Can coal-hungry Appalachia take any lessons from Australia’s new solar farm?
Broken Hill, New South Wales, Australia, birthplace of the world’s largest mining company and home to the world’s largest zinc-lead ore deposit, is perhaps not the most obvious site for a solar farm. But in the face of a declining mining industry, the election of a relatively climate-friendly prime minister, and plenty of sun, that’s starting to change. Bloomberg Business reports on Broken Hill’s new look:
On the sunbaked edge of the Outback city, 700 miles west of Sydney, a solar farm the size of London’s Hyde Park shimmers like an oasis — its panels sending enough electricity to the national grid to power 17,000 homes a year. Combined with a sister plant, the AGL Energy Ltd. and First Solar Inc. project is the largest of its type in the southern hemisphere.

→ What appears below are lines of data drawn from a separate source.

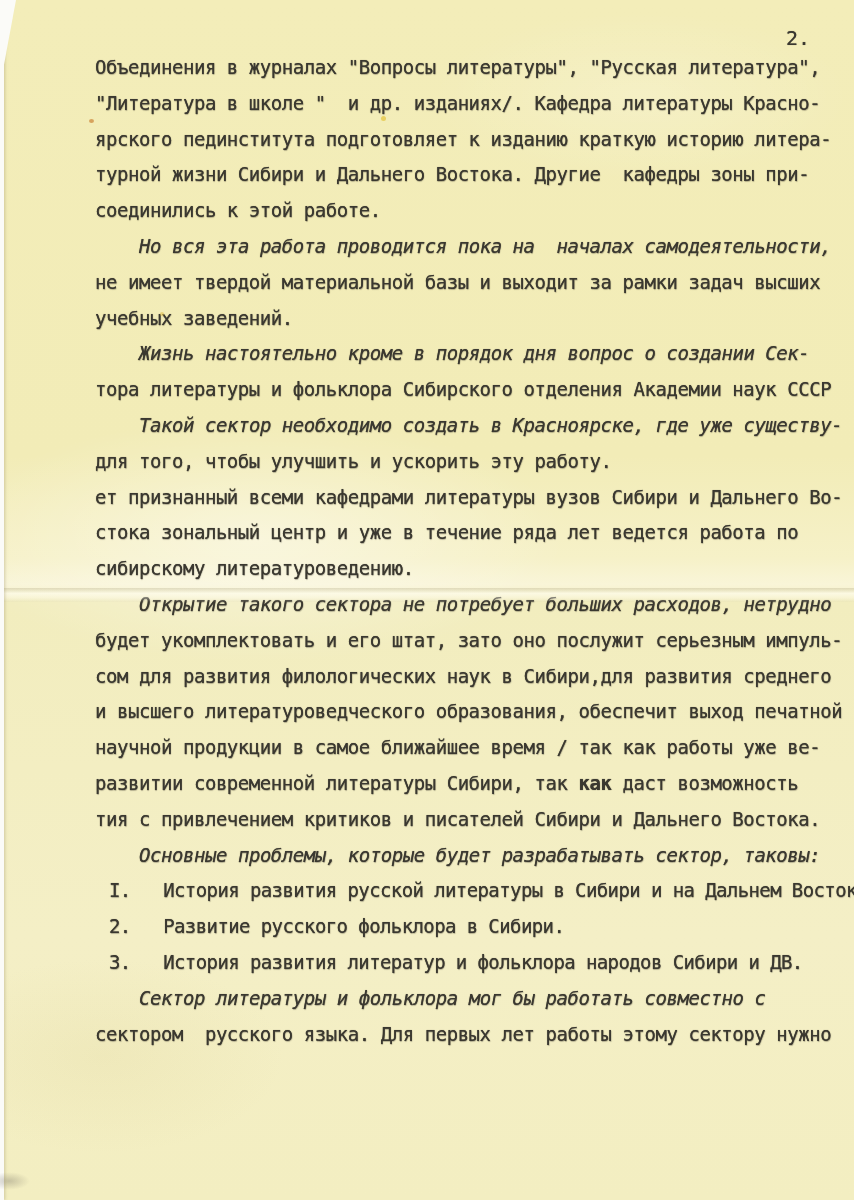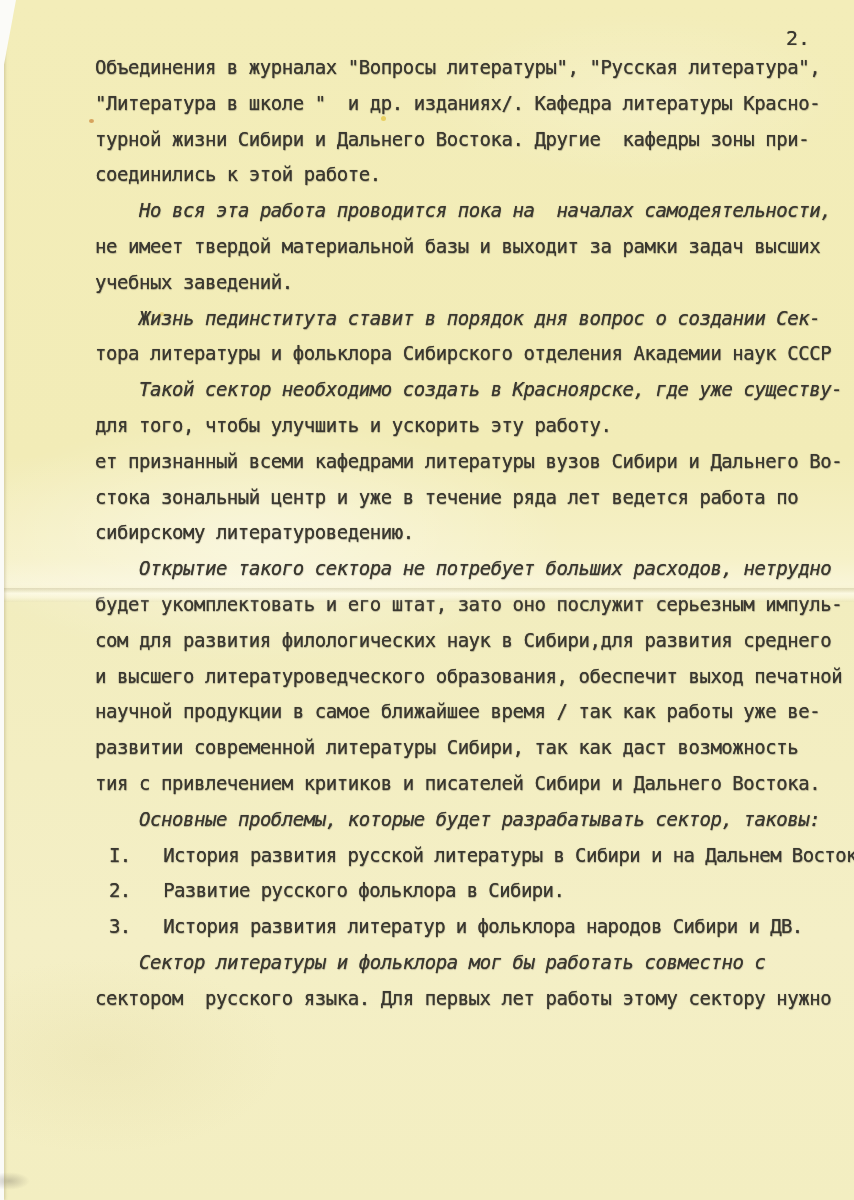--- a/index.html
+++ b/index.html
@@ -90,6 +90,7 @@
   <div class="textblock">
     <div class="line">Объединения в журналах "Вопросы литературы", "Русская литература",</div>
     <div class="line">"Литература в школе "  и др. изданиях/. Кафедра литературы Красно-</div>
+    <div class="line">ярского пединститута подготовляет к изданию краткую историю литера-</div>
     <div class="line">турной жизни Сибири и Дальнего Востока. Другие  кафедры зоны при-</div>
     <div class="line">соединились к этой работе.</div>
     <div class="line indent">Но вся эта работа проводится пока на  началах самодеятельности,</div>

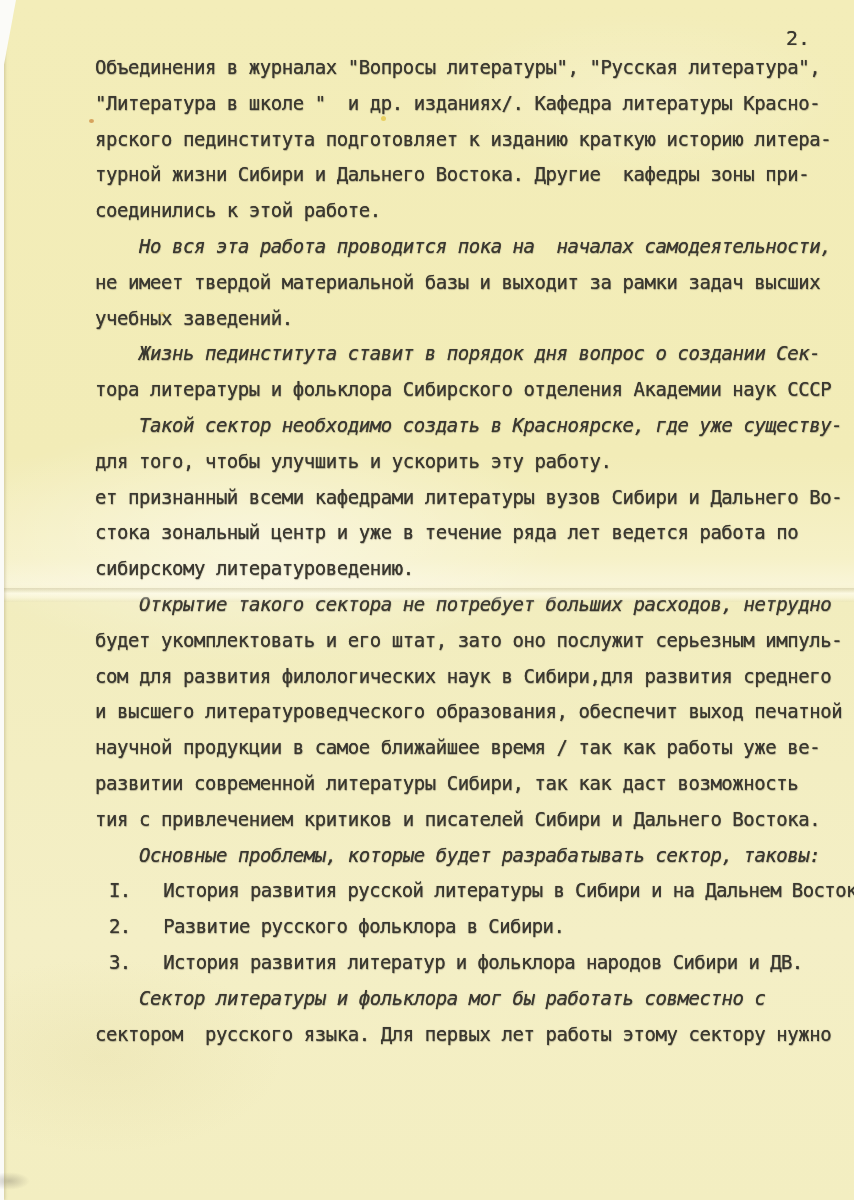--- a/index.html
+++ b/index.html
@@ -96,7 +96,7 @@
     <div class="line indent">Но вся эта работа проводится пока на  началах самодеятельности,</div>
     <div class="line">не имеет твердой материальной базы и выходит за рамки задач высших</div>
     <div class="line">учебных заведений.</div>
-    <div class="line indent">Жизнь пединститута ставит в порядок дня вопрос о создании Сек-</div>
+    <div class="line indent">Жизнь настоятельно кроме в порядок дня вопрос о создании Сек-</div>
     <div class="line">тора литературы и фольклора Сибирского отделения Академии наук СССР</div>
     <div class="line indent">Такой сектор необходимо создать в Красноярске, где уже существу-</div>
     <div class="line">для того, чтобы улучшить и ускорить эту работу.</div>

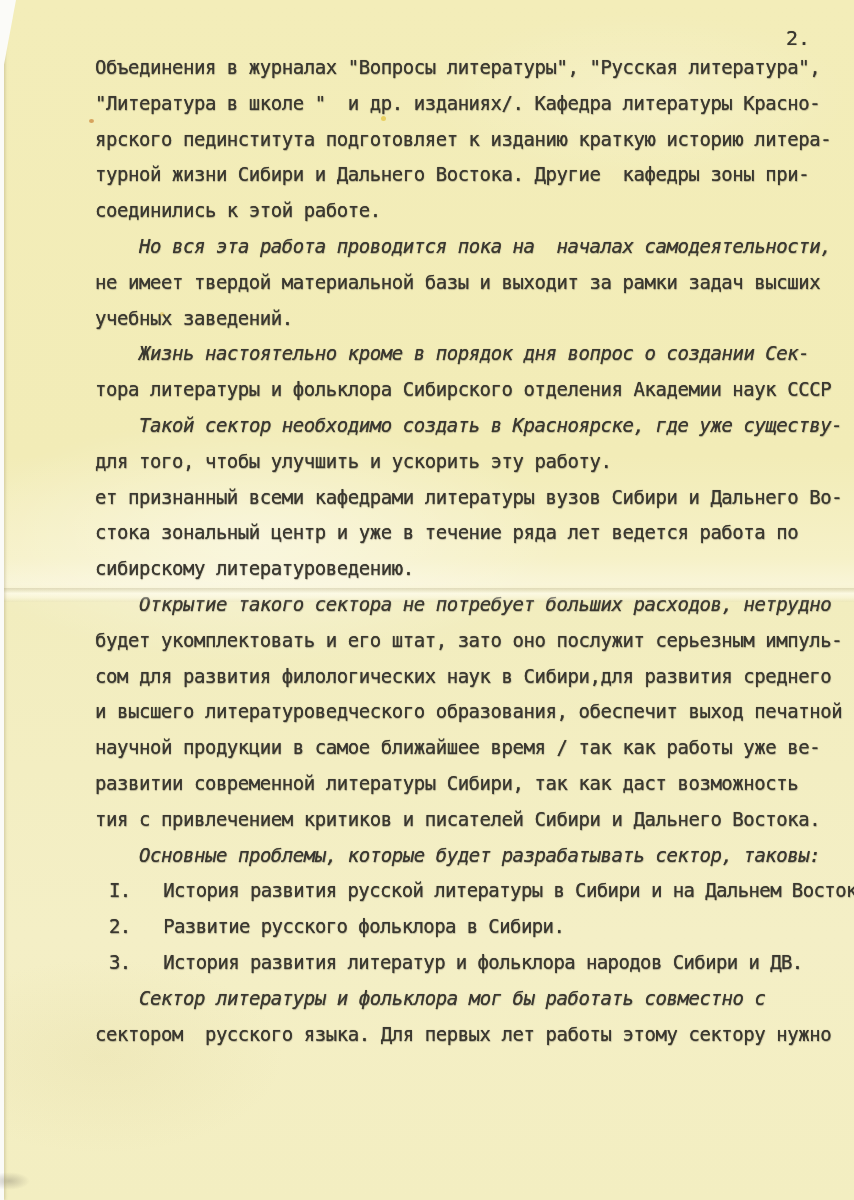--- a/index.html
+++ b/index.html
@@ -39,7 +39,7 @@
   }
   .indent{padding-left:44px;font-style:italic;}
   .list{letter-spacing:-0.6px;margin-left:14px;}
-  .bold{font-weight:normal;text-shadow:0 0 1px rgba(40,36,28,0.9);}
+  .bold{font-weight:bold;text-shadow:0 0 1px rgba(40,36,28,0.9);}
   .page-number{
     position:absolute;left:786px;top:26px;
     color:var(--ink);font-size:20px;letter-spacing:0;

Clean energy advocates are counting on the 140-hectare (346-acre) development to make Broken Hill, which at one time boasted the world’s most successful silver mine, a trailblazer once again.
It’s an impressive chunk of solar — 678,000 panels — and one that’s worthy of praise in its own right, especially given that Australia only gets 2 percent of its electricity from solar power.
But there’s another, closer-to-home reason to pay attention to the expanse of Broken Hill’s solar industry: The city’s move away from waning mineral stores could offer a window into the impending labor-force transitions facing many U.S. coal mining towns. With a Paris Agreement recently inked and a Clean Power Plan on the books, the war on coal — and it is one — is alive and well in the United States. As ailing mining towns, particularly in Appalachia, struggle to fit into a new energy economy, keeping a keen eye on other post-mining transitions could offer valuable case studies.
This isn’t to suggest that Broken Hill’s miners are hopping from zinc mines to the solar industry. Construction of the solar farm employed around 150 people, but its maintenance and operation require only two or three employees.
Like the disjuncture between mountaintop-removal towns in West Virginia and the rest of the region, Broken Hill has a higher proportion of low-income households than the rest of New South Wales (and of Australia as a whole), and the city is certainly in the middle of a transition away from extractive industries. Only two mining companies remain in Broken Hill today, according to Bloomberg. Of course, the geography is vastly different, and it’s important not to conflate zinc, lead, and silver with coal — which is getting squeezed out due to regulatory and legal pressure, not resource exhaustion — but mining has indeed been with Broken Hill since at least the 1880s and is deeply embedded in the local culture.
Culture change is never easy, and in West Virginia, there’s currently no good answer for what life looks like after the coal mines. But when King Coal finally falls, something needs to rise from the ashes. As they struggle to figure out what works and what doesn’t, scrambling policymakers could use all the case studies they can get.